After his visit with Hannah, Price wants the scoop that Dexter promised. Dexter tells Price his own little story, of Christy Larson’s killer being the author of her true crime novel; who better to write the story than her killer? Just as the conversation gets heated, Price keels over and suffers from a heart attack. Deb is distraught when she sees her new beau lying dead in Dexter’s apartment, so she immediately accuses Hannah and brings her in for questioning. Hannah placed a bit of completely undetectable poison on the tip of the pen that he always chews on, leaving no trace on the toxicology report. But she doesn’t look the least bit concerned and acts surprised when she discovers Price’s unfortunate death. But as soon as her husband and miscarried child are brought up, she shows genuine emotions and demands that she be let go.
Hannah and Dexter both looked out for each other. She killed Sal just as much to protect him as to protect her and he deleted Price’s book on her. It is incredibly uncommon for people like them to look out for each other, but it was mutual. Maybe it was meant to be. And just as Dexter realizes that he just may be in love with this woman, he gets a call from Debra. She knows that she will never manage to convict Hannah, but she can’t continue killing like this.

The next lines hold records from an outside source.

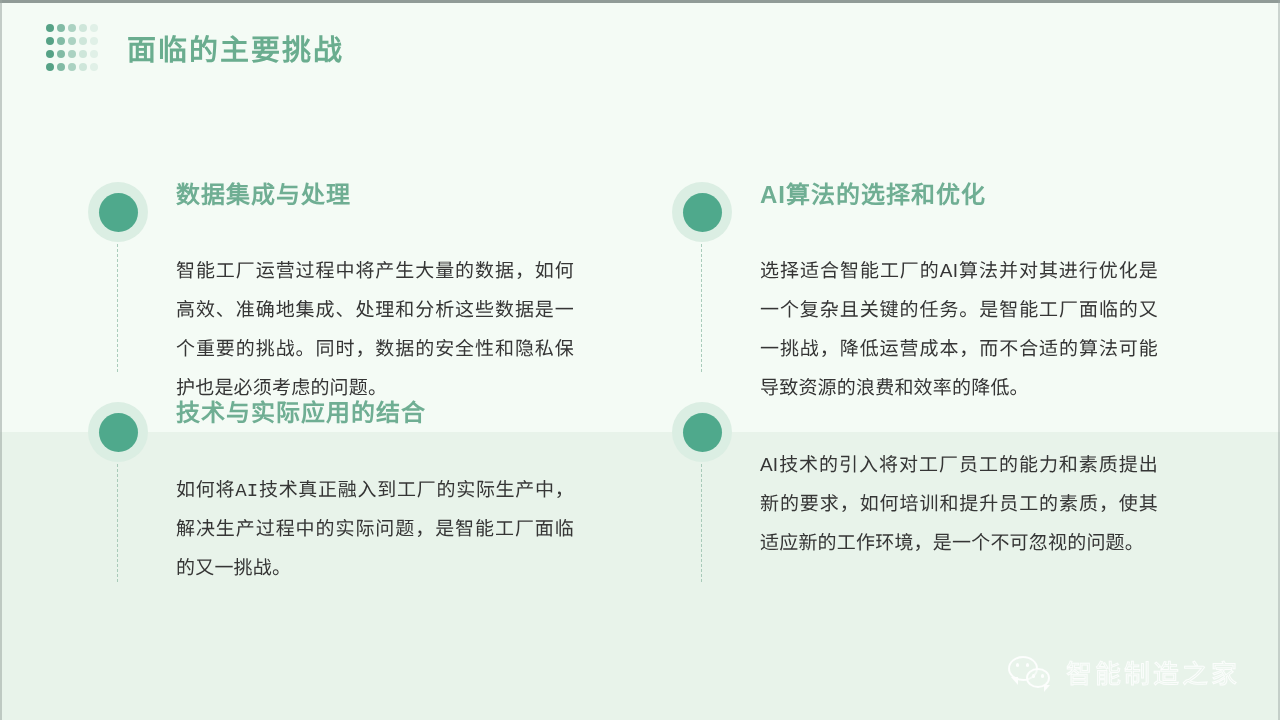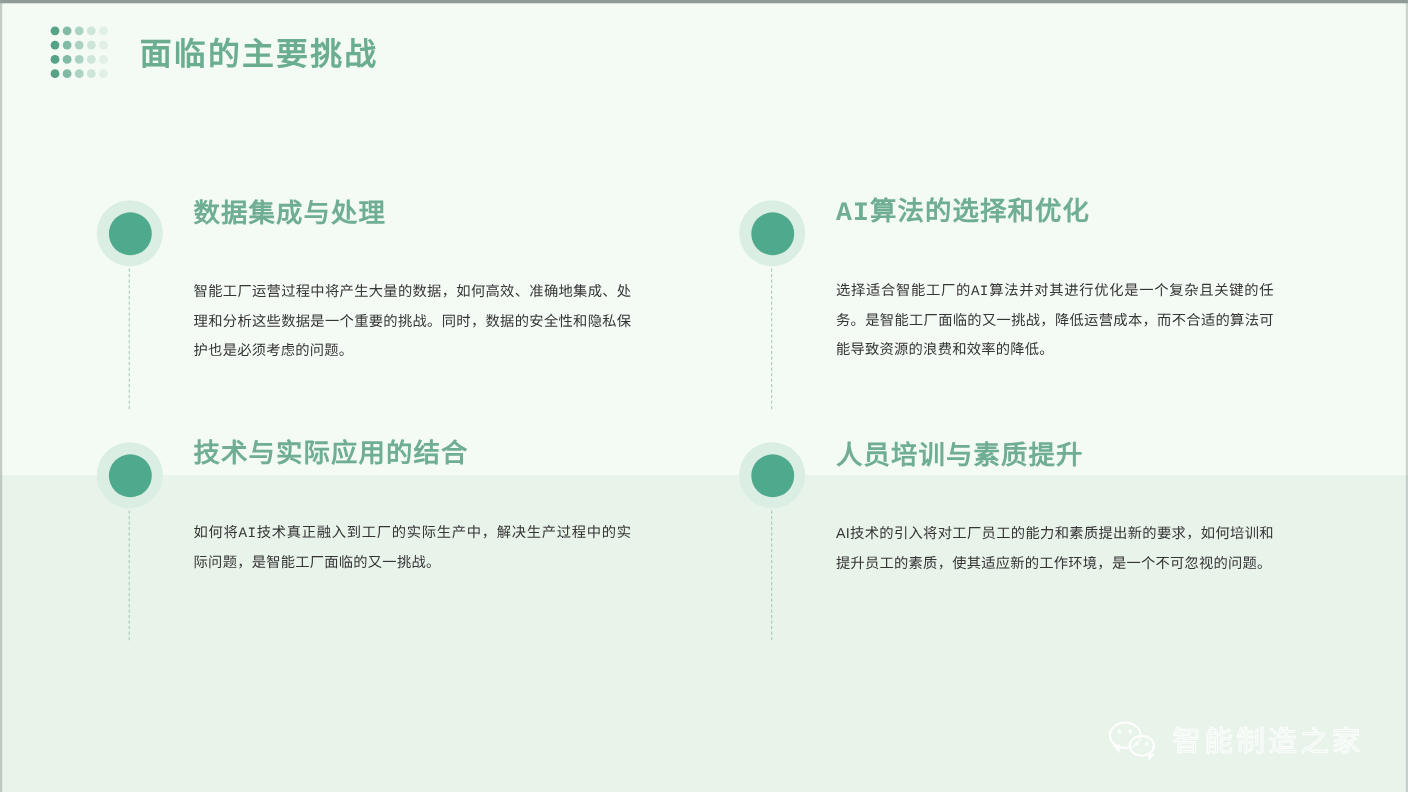--- a/index.html
+++ b/index.html
@@ -79,7 +79,7 @@
 
   .card { position:absolute; }
   .card.pos-0 { left:88px;  top:182px; width:500px; }
-  .card.pos-1 { left:672px; top:182px; width:500px;font-family:Liberation Mono, monospace; }
+  .card.pos-1 { left:672px; top:182px; width:500px; }
   .card.pos-2 { left:88px;  top:402px; width:500px;font-family:Liberation Mono, monospace; }
   .card.pos-3 { left:672px; top:402px; width:500px; }
 

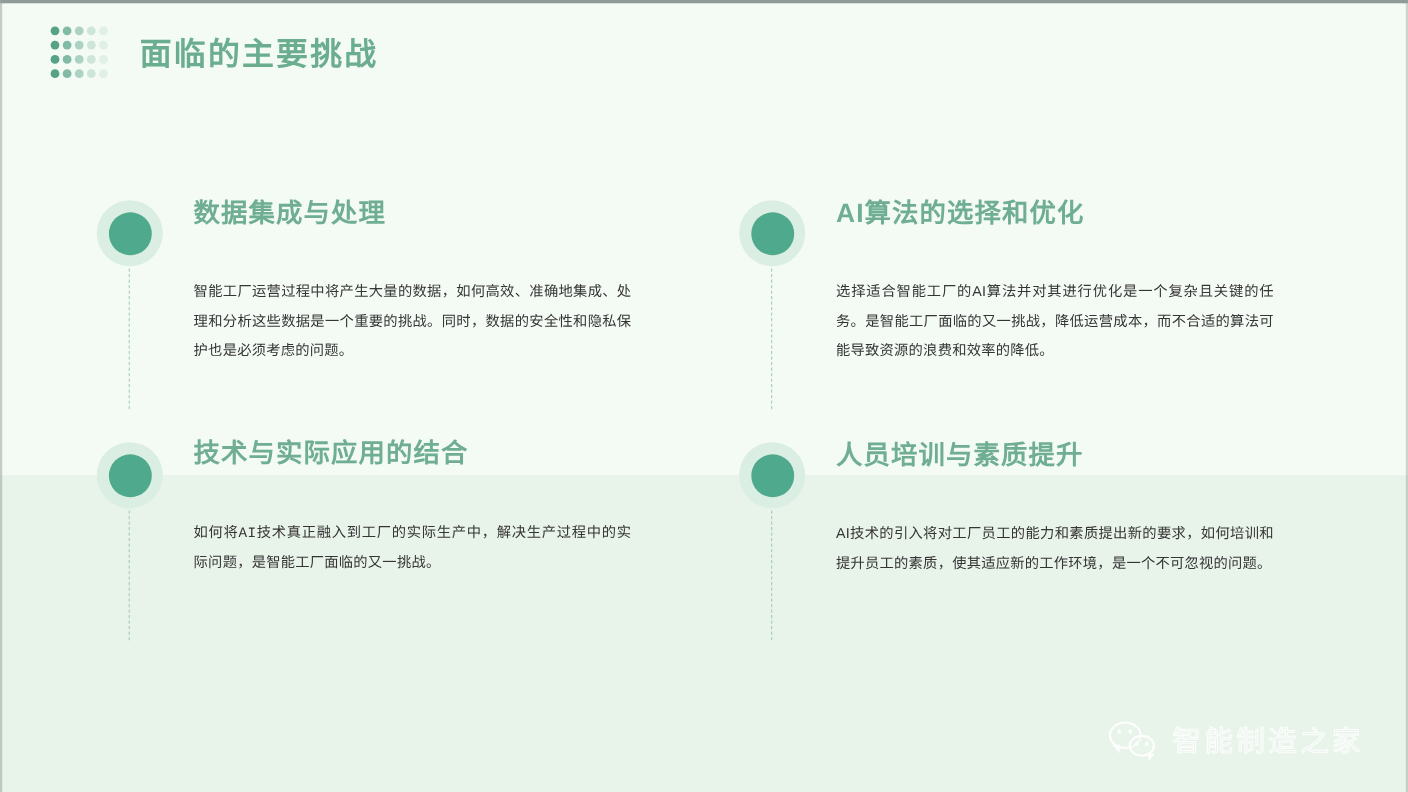--- a/index.html
+++ b/index.html
@@ -118,7 +118,7 @@
   }
 
   .card-text {
-    font-size:13px;
+    font-size:19px;
     line-height:2.05;
     color:#353535;
     letter-spacing:.2px;

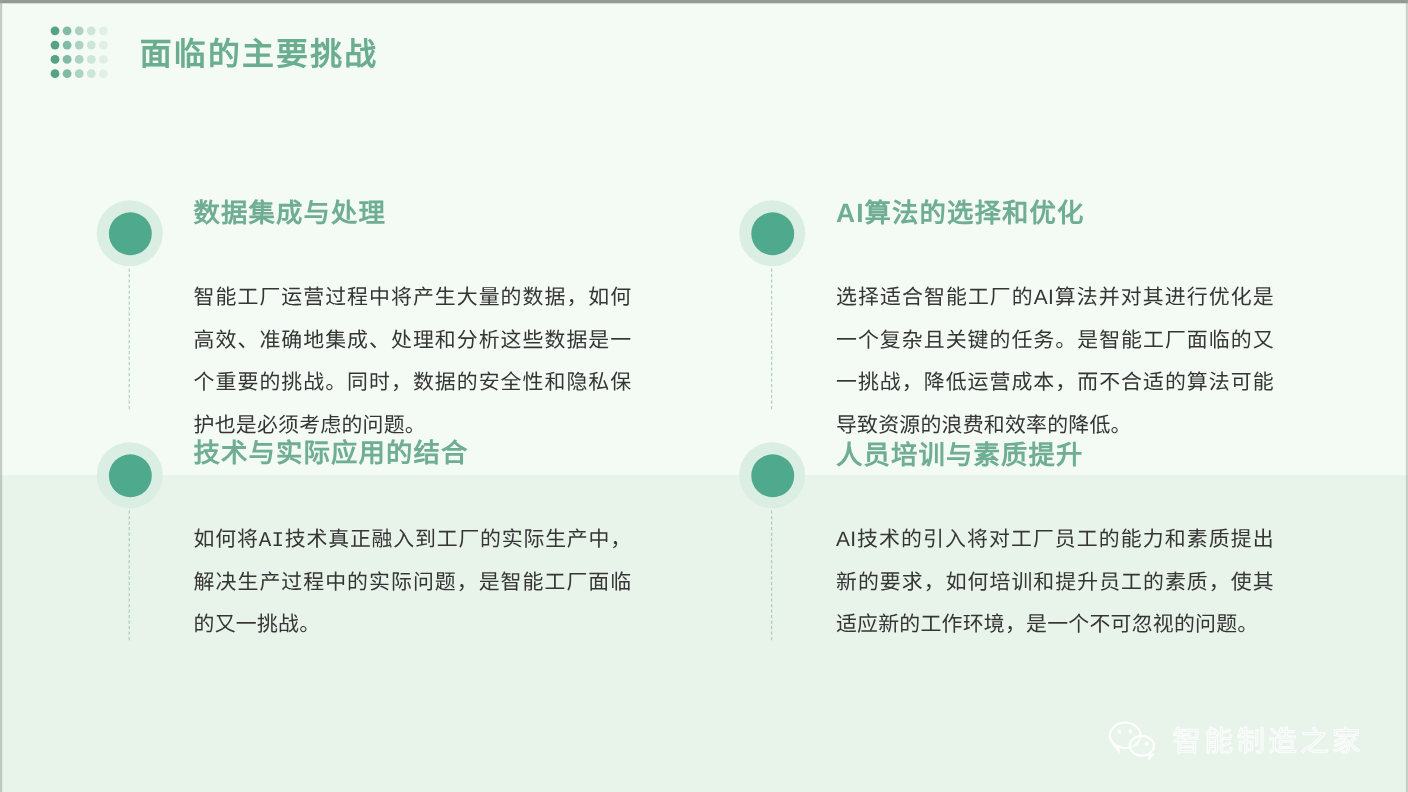--- a/index.html
+++ b/index.html
@@ -249,7 +249,6 @@
         </div>
         <div class="connector"></div>
         <div class="card-body">
-          <div class="card-title">人员培训与素质提升</div>
           <div class="card-text">AI技术的引入将对工厂员工的能力和素质提出新的要求，如何培训和提升员工的素质，使其适应新的工作环境，是一个不可忽视的问题。</div>
         </div>
       </div>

There needs to be some sort of justice, and Dexter can administer that justice. If Deb needs to ask Dexter to kill someone for her, it’s clear that she has reached a breaking point. Maybe she’s not cut out for being a cop anymore.
When the cops realize that Sirko’s blood evidence has disappeared, they go on a frantic search to find it or the mole who made it disappear. Angel pulls Quinn aside to ask him if he was involved, he’s dating one of the Koshka girls, so he had to ask. When Quinn denies the allegations, Angel drops it. He didn’t think he would stoop so low, but he needed to hear it from Quinn himself. Nadia is just as upset when she finds out what he did to save her. The Koshkas own him now, though, they can always send in an anonymous tip that he stole the evidence. They won’t give Nadia the freedom they promised. To feel better about this blood money, Quinn gives it to Angel as a loan to start up his restaurant.
Though Deb thinks she convinced LaGuerta to stop the search for the Bay Harbor Butcher when they hit another dead end, she doesn’t quit. They might not be as objective because they were friends with Doakes, LaGuerta isn’t buying it. Instead she pulls out a list of cops, to look over by herself. Some of them, including Dexter, have check marks next to them. Are these check marks good or bad, though?
Isaak pays Dexter a visit to promise him that this isn’t over between them. He’s not leaving town until he gets revenge for Viktor’s death. When Isaak asks why he killed Viktor, Dexter is brutally honest, explaining how he killed him as well. The roadrunner is just agitating the coyote further. This can’t end well.